Segment Start: RECORD SET

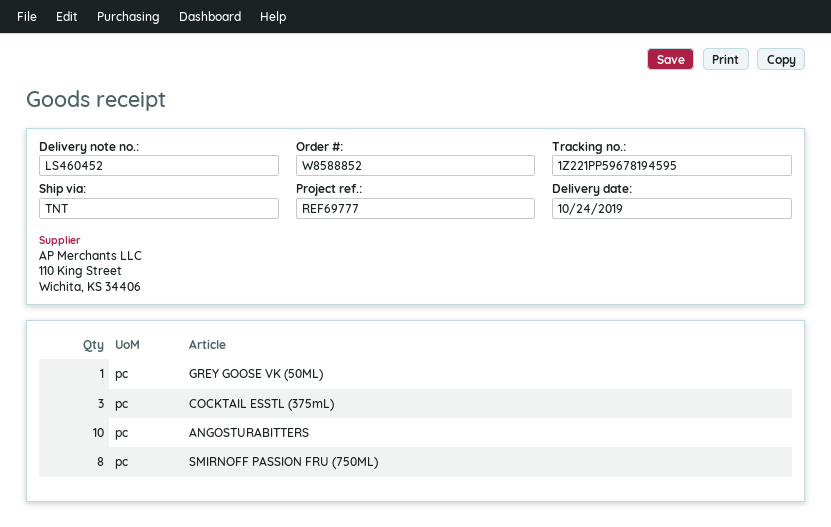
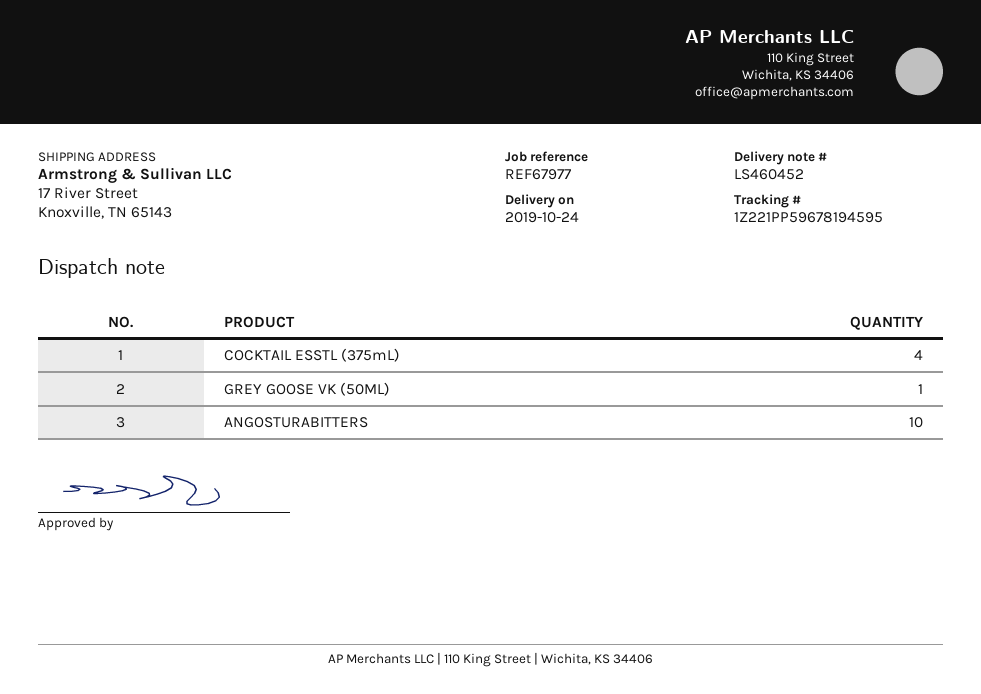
reference: REF69777 -> REF67977
COCKTAIL ESSTL (375mL): 3 -> 4
SMIRNOFF PASSION FRU (750ML): 8 -> none

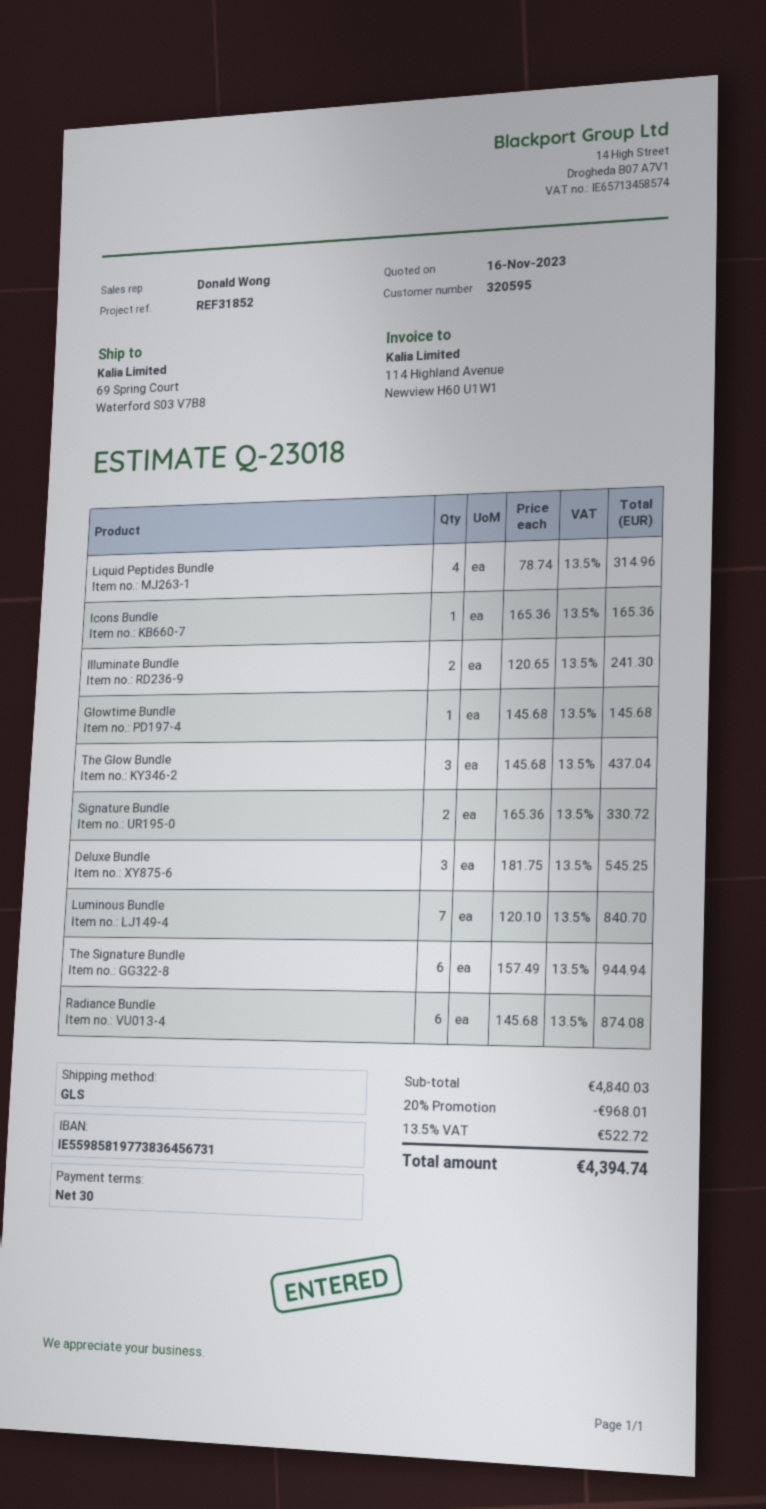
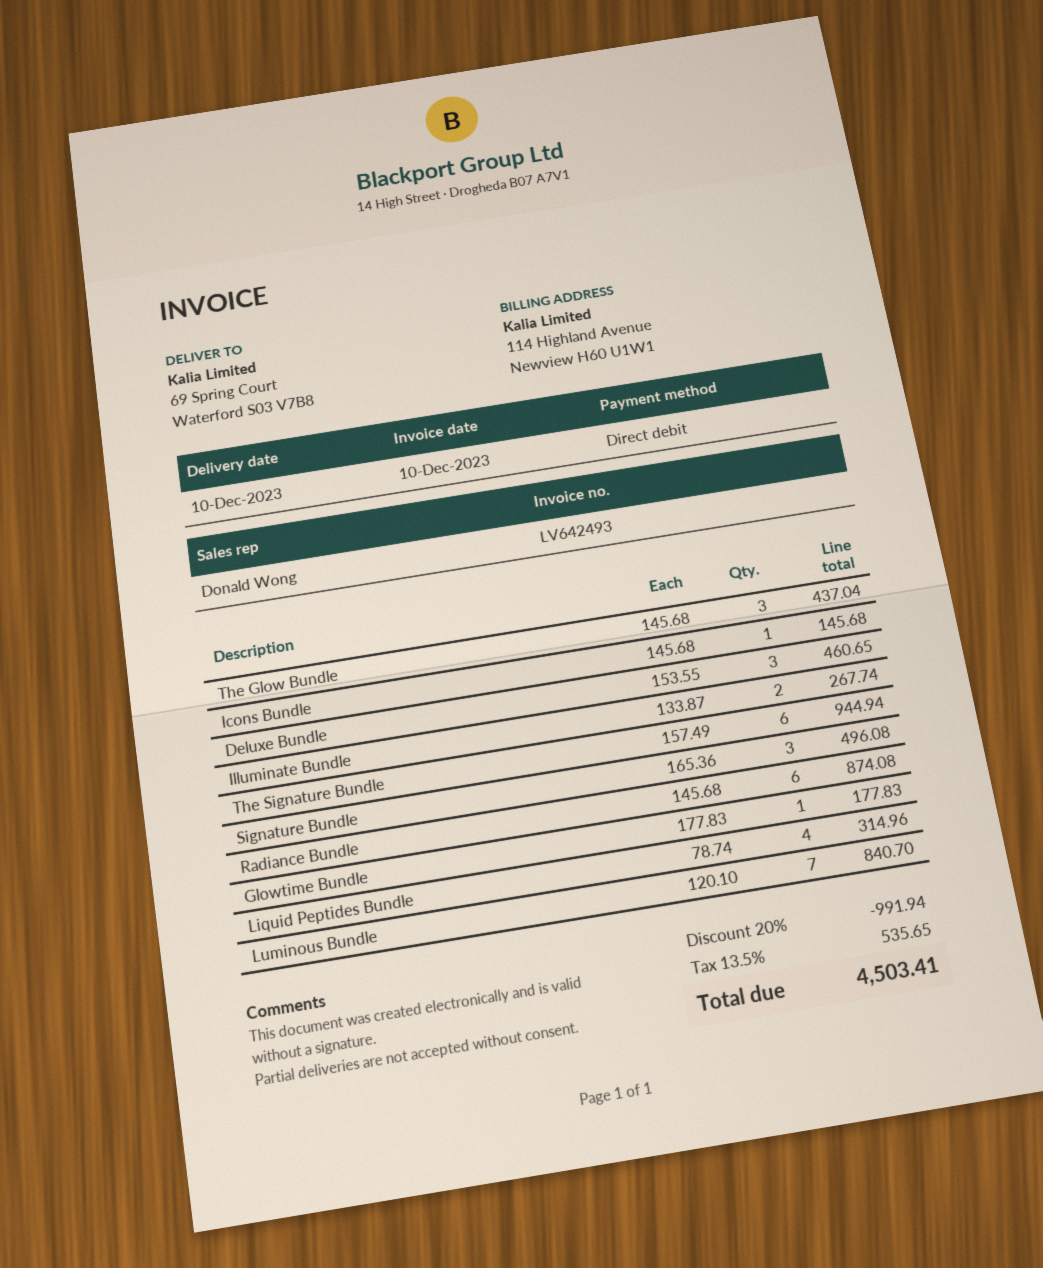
Icons Bundle: 1 x 165.36 = 165.36 -> 1 x 145.68 = 145.68
Illuminate Bundle: 2 x 120.65 = 241.30 -> 2 x 133.87 = 267.74
Glowtime Bundle: 1 x 145.68 = 145.68 -> 1 x 177.83 = 177.83
Signature Bundle: 2 x 165.36 = 330.72 -> 3 x 165.36 = 496.08
Deluxe Bundle: 3 x 181.75 = 545.25 -> 3 x 153.55 = 460.65
discount: 20% = 968.01 -> 20% = 991.94
tax: 13.5% = 522.72 -> 13.5% = 535.65
total: 4394.74 -> 4503.41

Segment End: RECORD SET

> **WHAT YOU NEED TO DO**
Count how many lines of the entries contain the word "Bundle", and respond with that count only.

> **REPLY**
5